Antonio Canova, San Giovannino, 1821-22 (particolare), Marmo, 65x35x43 cm, Parigi, Trebosc van Lelyveld
Antonio Canova, San Giovannino, 1821-22 (particolare), Marmo, 65x35x43 cm, Parigi, Trebosc van Lelyveld

Fu Robert Jenckins, primo ministro inglese, a commissionare la Maddalena nel 1823. Dopo la morte di Lord Liverpool, la scultura giacente passò per le mani di una passionaria inglese che si batté contro la pena di morte, restando in un giardino, esposta per anni alle intemperie.

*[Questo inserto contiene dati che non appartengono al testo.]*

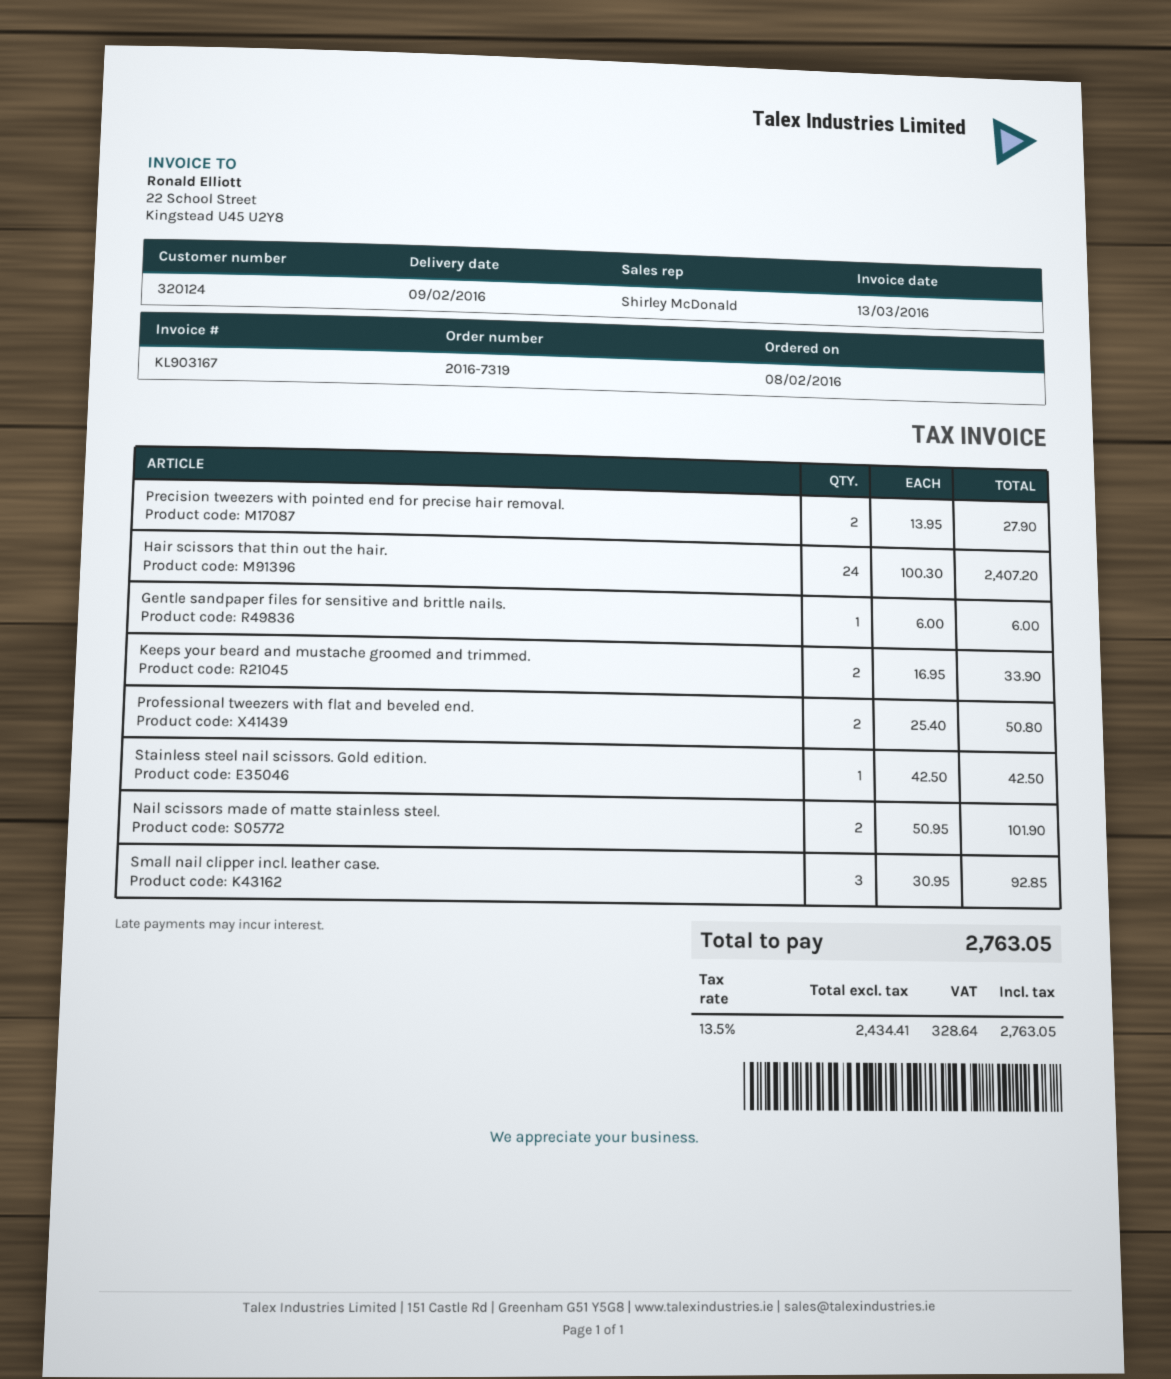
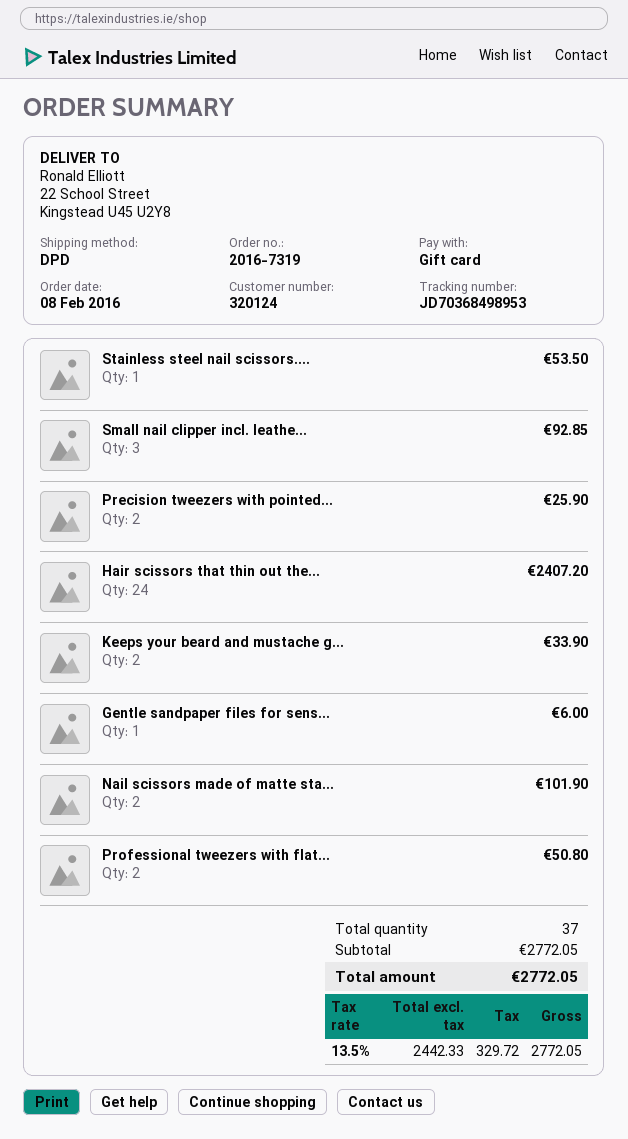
Precision tweezers with pointed end for precise hair removal.: 2 for 27.90 -> 2 for 25.90
Stainless steel nail scissors. Gold edition.: 1 for 42.50 -> 1 for 53.50
net: 2434.41 -> 2442.33
tax: 13.5% = 328.64 -> 13.5% = 329.72
total: 2763.05 -> 2772.05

L’opera fu acquistata nel 2002 da Sotheby’s per l’irrisoria cifra di quattromila sterline da parte di un ignaro compratore. Solo da poco la scultura è stata attribuita al maestro e battuta all’asta per otto milioni di euro da Christie’s, senza però trovare un acquirente. Per questo è possibile ammirarla alla grande mostra di Bassano.

Niente dalla Russia

Non solo Vittorio Sgarbi, presidente del Comitato Nazionale per le celebrazioni del bicentenario della morte di Antonio Canova, ha lamentato l’assenza dei marmi di Pietroburgo e di Kiev. Il critico ha ricordato che questa celebrazione canoviana è la seconda, ma è come se fosse la prima, alludendo al fatto che nel 1922, anno della marcia su Roma, probabilmente non furono organizzati grandi festeggiamenti per il maestro di Possagno. Concludendo come fosse necessario, con questa grande mostra, voltare pagina dopo il terrorismo del critico Roberto Longhi, che nel ’46 chiudeva il suo Viatico di cinque secoli di pittura veneziana con un commento indegno sul maestro Canova, che ora, ancor più elogiato e conosciuto dal vasto pubblico, se ne fa beffe.